The real root of the A&E crisis lies far beyond the wards

Jeremy Hunt and David Cameron both brushed off Labour's concerns over the A&E crisis as political hot air today – they do so at their own peril.

By Benedict Cooper

How restful it must be to be Jeremy Hunt. Lesser health secretaries would regard the NHS’ worst ever A&E performance happening on their watch as a damning indictment. More insecure an operator might take the calling of an urgent summit to discuss the unfolding crisis as a sobering reflection on their own ability.

Perish the thought. Outcry from Labour over the alarming figures is merely “an example of the politicisation of the NHS that people find so distressing,” he said, during an urgent question session called today by Labour in the hope of prising some answers from him.

Since the figures were published yesterday the Tories have done everything but accept them for the depressing landmark they are. They have continuously blamed unprecedented demand from an ageing population for the surge, combined with the traditional winter spike in admissions.

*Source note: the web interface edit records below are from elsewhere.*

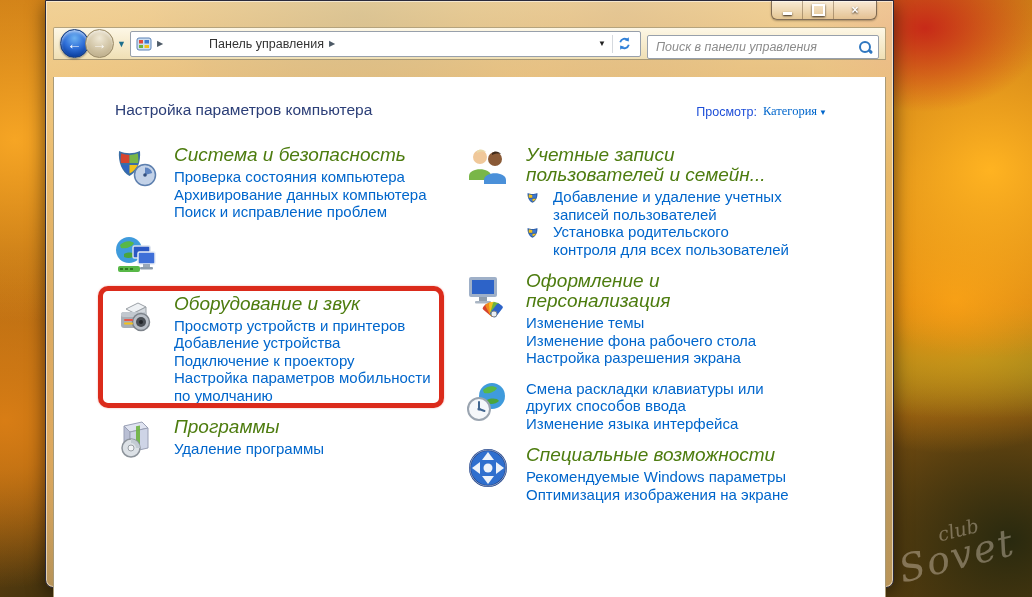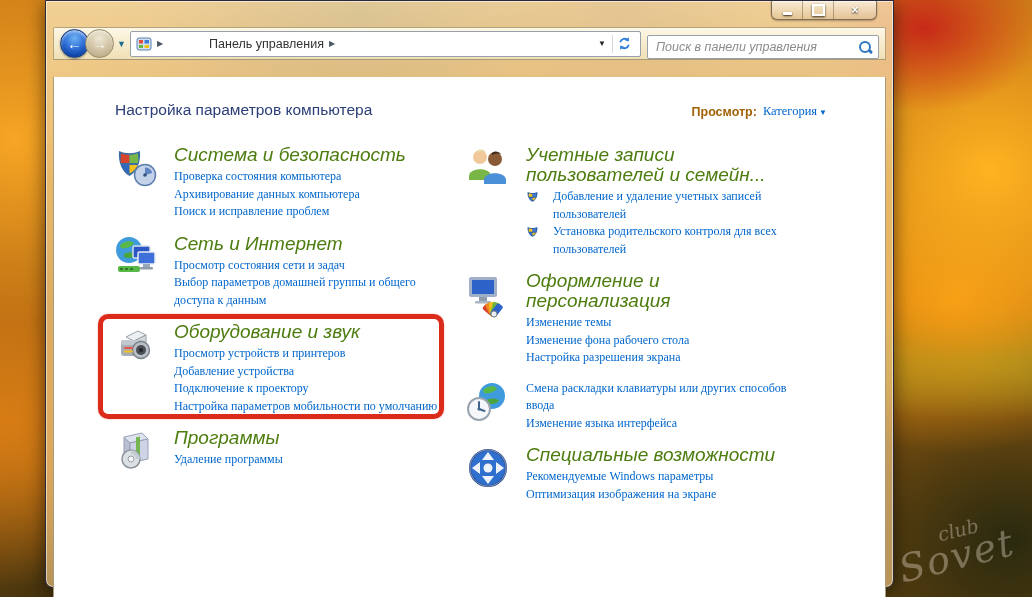--- a/index.html
+++ b/index.html
@@ -89,7 +89,7 @@
   }
   .page-title{position:absolute;left:61px;top:24px;font-size:15.5px;color:#2b3e77;}
   .view-control{position:absolute;right:58px;top:27px;font-size:12.5px;display:flex;align-items:center;gap:6px;}
-  .view-label{color:#a16207;font-weight:bold;}
+  .view-label{color:#1d4ed8;}
   .view-value{color:#0066CC;cursor:pointer;font-family:Liberation Serif, serif;}
   .view-caret{font-size:8px;color:#0066CC;margin-left:2px;}
   .col{position:absolute;top:66px;}

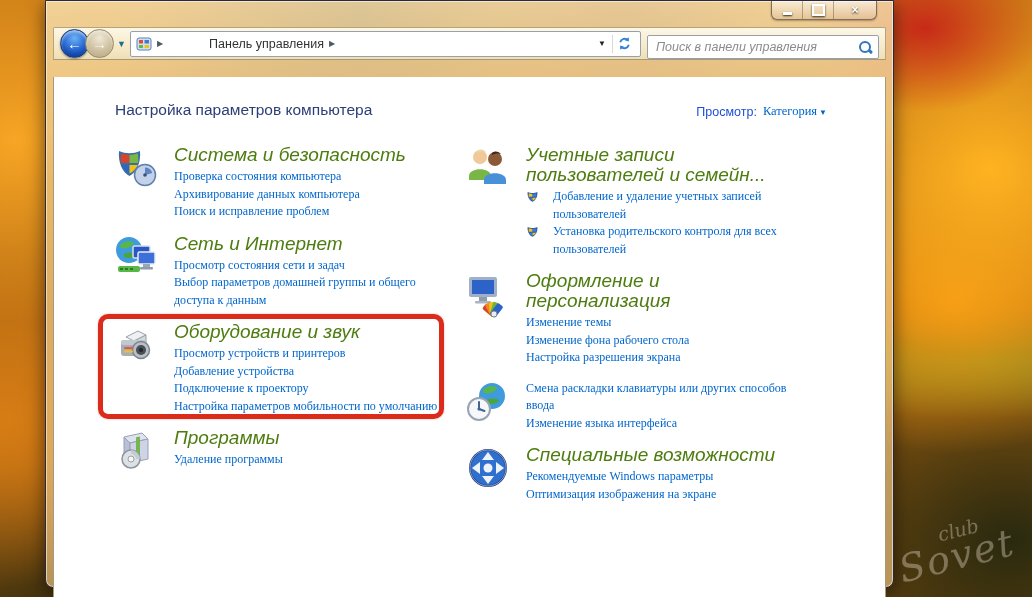--- a/index.html
+++ b/index.html
@@ -101,7 +101,7 @@
   .cat-body{margin-left:14px;padding-top:2px;}
   .cat-title{display:block;font-size:19px;line-height:20px;color:#4d7c0f;text-decoration:none;margin-bottom:3px;cursor:pointer;font-style:italic;}
   .col-right .cat-title{max-width:252px;}
-  .cat-link{display:block;font-size:12px;line-height:17.5px;color:#0066CC;text-decoration:none;cursor:pointer;font-family:Liberation Serif, serif;}
+  .cat-link{display:block;font-size:15px;line-height:17.5px;color:#0066CC;text-decoration:none;cursor:pointer;}
   .col-left .cat-link{max-width:272px;}
   .col-right .cat-link{max-width:265px;gap:14px;}
   .shield-link{display:flex;align-items:flex-start;gap:4px;}

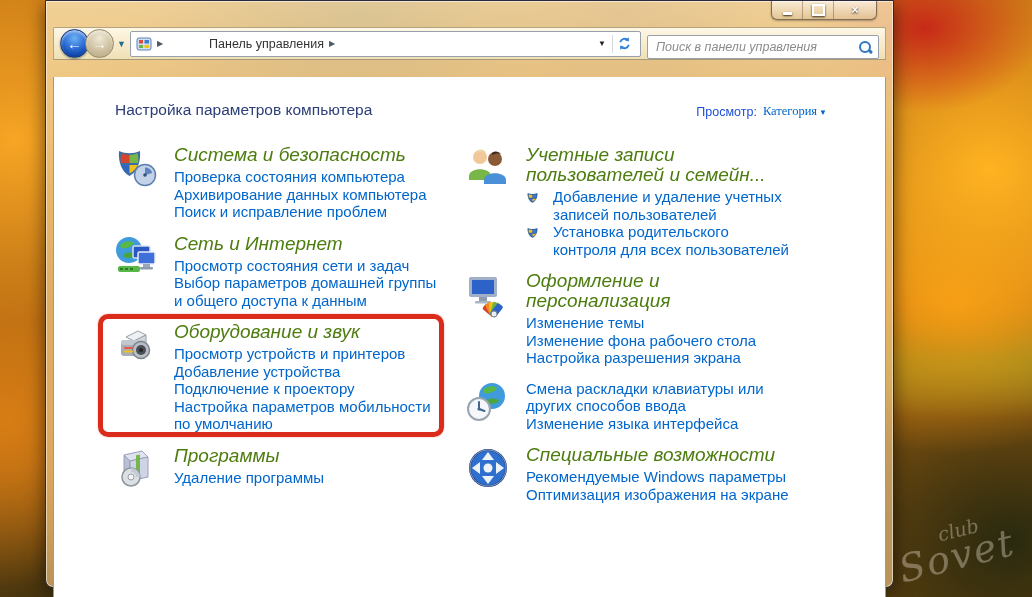--- a/index.html
+++ b/index.html
@@ -227,11 +227,6 @@
               <rect x="13" y="35" width="3" height="2" fill="#2e7a22"></rect>
               <rect x="18" y="35" width="3" height="2" fill="#2e7a22"></rect>
           </svg>
-        </div>
-        <div class="cat-body">
-          <a class="cat-title">Сеть и Интернет</a>
-          <a class="cat-link">Просмотр состояния сети и задач</a>
-          <a class="cat-link">Выбор параметров домашней группы и общего доступа к данным</a>
         </div>
       </div>
 

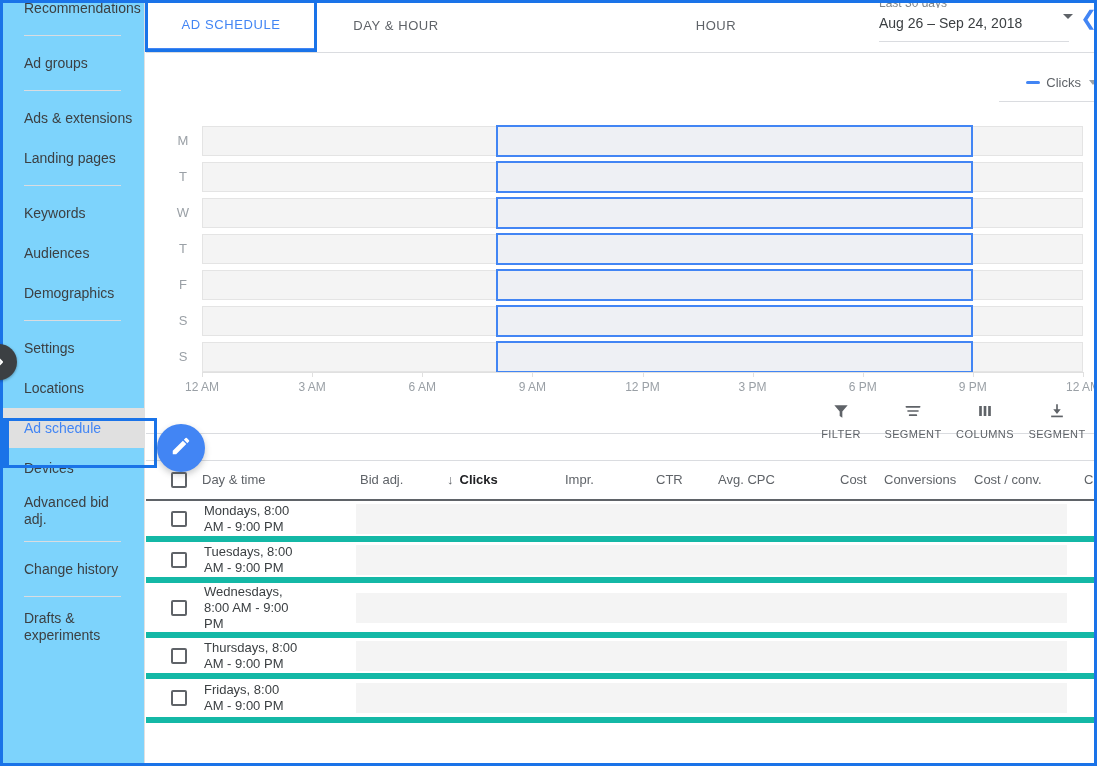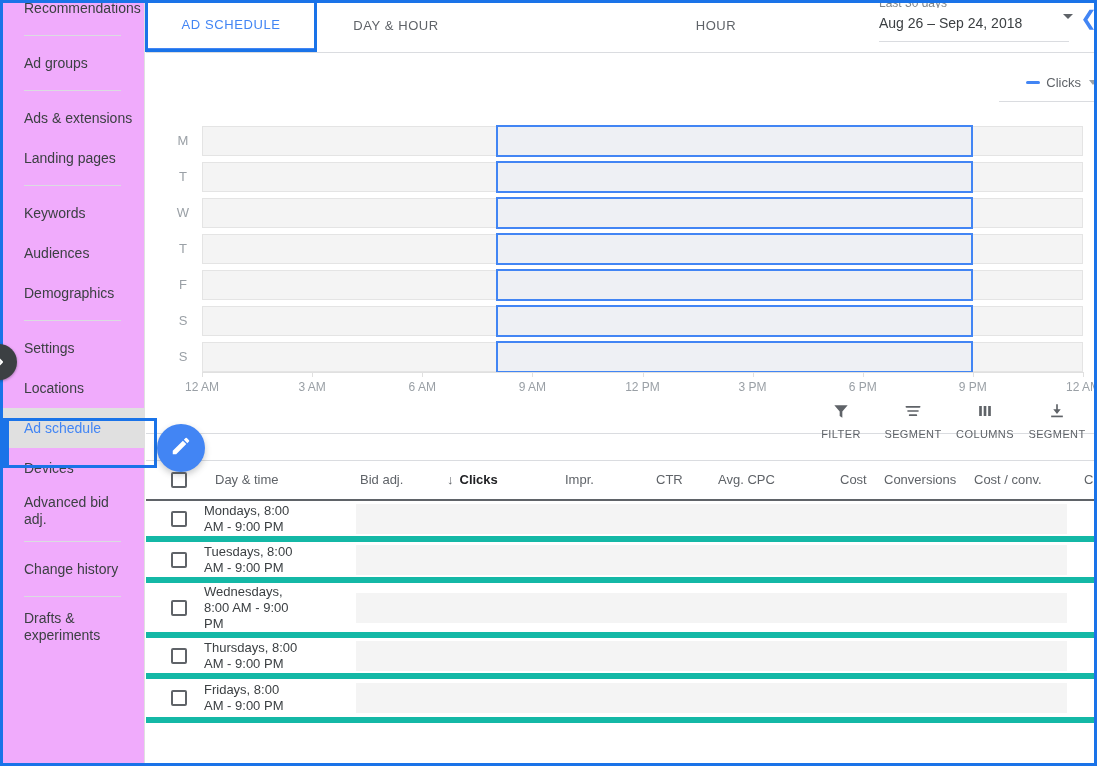--- a/index.html
+++ b/index.html
@@ -14,7 +14,7 @@
   
   .sidebar{
     position:absolute;left:0;top:0;width:145px;height:766px;
-    background:#f0abfc;border-right:1px solid #e0e0e0;
+    background:#7dd3fc;border-right:1px solid #e0e0e0;
     box-sizing:border-box;overflow:hidden;
   }
   .nav-list{position:absolute;left:0;top:-12px;width:145px;}

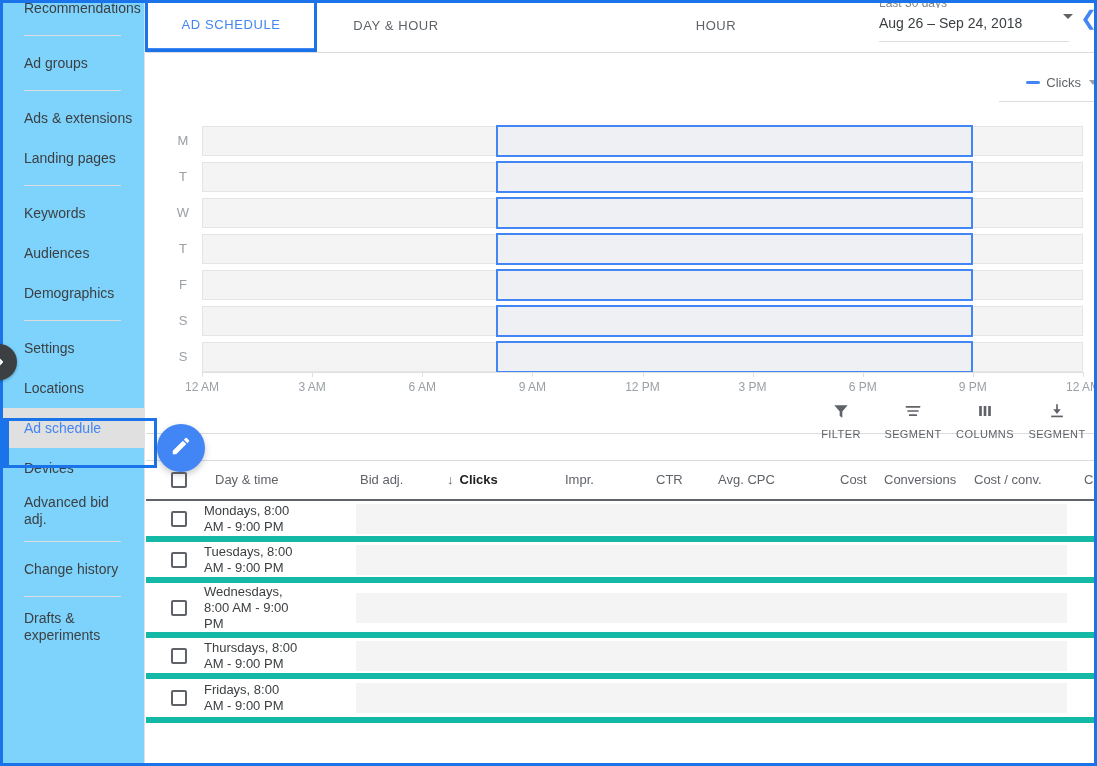--- a/index.html
+++ b/index.html
@@ -375,7 +375,7 @@
         <div class="th-check">
             <div class="checkbox"></div>
           </div>
-      <div class="th" style="left: 69px;"><span>Day &amp; time</span></div>
+      <div class="th" style="left: 56px;"><span>Day &amp; time</span></div>
           <div class="th" style="left: 214px;"><span>Bid adj.</span></div>
           <div class="th sorted" style="left: 301px;"><span class="sortarrow">↓</span><span>Clicks</span></div>
           <div class="th" style="left: 419px;"><span>Impr.</span></div>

Before we go any further, it’s worth pointing out that A&E attendance in England was actually higher over the summer than the “unprecedented demand” in December that has led to this crisis. But let’s leave that to one side.

Even accepting that overall admissions are increasing, it’s facile of Hunt to blame increasing demand on an ageing population alone. Accident and emergency is not an island, entire of itself. Cut the wider social and welfare system, squeeze GPs, and enforce a hugely wasteful internal market – as this government has done compulsively – and A&E figures will go up, hospitals will be less able to cope with them.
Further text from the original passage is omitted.